Union Street at Fifth Avenue

A fairly new wall mural at the northeast corner of Union Street and Fifth Avenue in Park Slope was painted in the summer of 2014 by Kate Wilkes, an artist and designer with Brooklynbelltower.com. There is a photo essay on the Brooklynbelltower website about the process of painting this mural.

The Groundswell Murals

The Park Slope/Gowanus areas of Brooklyn hosts other large-scale wall murals, three of which are within a few blocks of one another along Fourth Avenue.

”I Deal, I Dream, I Do” (2004), the 40’ x 60’ CHiPS (Christian Help in Park Slope) Mural, Sackett Street at Fourth Avenue.

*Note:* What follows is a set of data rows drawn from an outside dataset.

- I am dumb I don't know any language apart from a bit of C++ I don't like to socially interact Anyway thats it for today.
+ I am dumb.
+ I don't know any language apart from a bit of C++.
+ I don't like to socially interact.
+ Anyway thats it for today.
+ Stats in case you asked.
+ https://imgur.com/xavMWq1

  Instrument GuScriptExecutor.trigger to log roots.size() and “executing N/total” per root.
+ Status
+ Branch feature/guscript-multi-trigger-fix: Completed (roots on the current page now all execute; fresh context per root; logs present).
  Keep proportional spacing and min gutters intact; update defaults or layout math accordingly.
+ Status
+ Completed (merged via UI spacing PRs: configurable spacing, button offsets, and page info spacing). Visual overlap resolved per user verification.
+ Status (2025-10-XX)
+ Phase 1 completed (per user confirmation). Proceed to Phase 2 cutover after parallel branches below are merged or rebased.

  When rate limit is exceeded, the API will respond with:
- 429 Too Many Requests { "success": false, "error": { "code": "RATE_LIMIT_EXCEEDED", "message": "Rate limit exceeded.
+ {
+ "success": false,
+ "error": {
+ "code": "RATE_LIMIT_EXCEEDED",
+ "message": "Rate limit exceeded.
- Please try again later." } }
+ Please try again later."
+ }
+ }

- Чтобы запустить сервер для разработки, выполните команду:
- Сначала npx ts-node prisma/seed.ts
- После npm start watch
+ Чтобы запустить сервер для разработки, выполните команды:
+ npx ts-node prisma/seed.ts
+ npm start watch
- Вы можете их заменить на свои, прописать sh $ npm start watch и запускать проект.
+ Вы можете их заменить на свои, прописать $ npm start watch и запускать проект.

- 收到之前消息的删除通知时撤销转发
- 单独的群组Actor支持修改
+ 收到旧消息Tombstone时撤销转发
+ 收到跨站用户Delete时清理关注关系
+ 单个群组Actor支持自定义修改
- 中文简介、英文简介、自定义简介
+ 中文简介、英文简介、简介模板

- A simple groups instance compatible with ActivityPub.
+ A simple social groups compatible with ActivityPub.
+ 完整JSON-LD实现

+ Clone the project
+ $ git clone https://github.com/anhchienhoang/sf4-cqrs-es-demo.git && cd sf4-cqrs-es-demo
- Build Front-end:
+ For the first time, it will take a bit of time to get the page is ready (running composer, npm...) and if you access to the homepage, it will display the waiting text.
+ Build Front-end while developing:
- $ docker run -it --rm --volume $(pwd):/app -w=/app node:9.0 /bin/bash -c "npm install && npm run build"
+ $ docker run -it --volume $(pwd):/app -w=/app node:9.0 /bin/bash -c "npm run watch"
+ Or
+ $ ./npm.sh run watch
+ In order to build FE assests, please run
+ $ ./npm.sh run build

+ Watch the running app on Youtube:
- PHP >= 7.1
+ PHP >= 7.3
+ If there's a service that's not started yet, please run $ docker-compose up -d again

“CHiPS was founded in 1971 by members of the St. Francis Xavier Church who were inspired by the spirit of the Vatican II Council and the Biblical story of the Good Samaritan. It was the first Catholic, non-profit agency for the poor, hungry, and homeless people in Park Slope. In the beginning, CHiPS offered coffee, sandwiches, free medical consultations, and legal assistance every evening out of a small storefront. In 1976, [CHiPS] began all-day operations, serving healthy, nutritious meals to all who came to the door. 

“...CHiPS joined the Partnership for the Homeless and also began putting up 12-14 homeless people each night... . [In] the late 1990’s, the Franciscan Sisters of the Poor helped create the Frances Residency Program...., a shelter residency program for nine young, homeless mothers and their infants and toddlers. This marked a shift from short-term housing of homeless men to [the] current focus on developing independence for young mothers.

“CHiPS moved several times before landing in [its] current home at 200 Fourth Avenue. ...The CHiPS building was built in the late 1800’s. In 2004, the Groundswell Mural Organization commissioned a mural on the building’s south side. “Voiced Her’d: I Deal, I Dream, I Do” was painted by a team of female artists.” (http://chipsonline.org/our-story/)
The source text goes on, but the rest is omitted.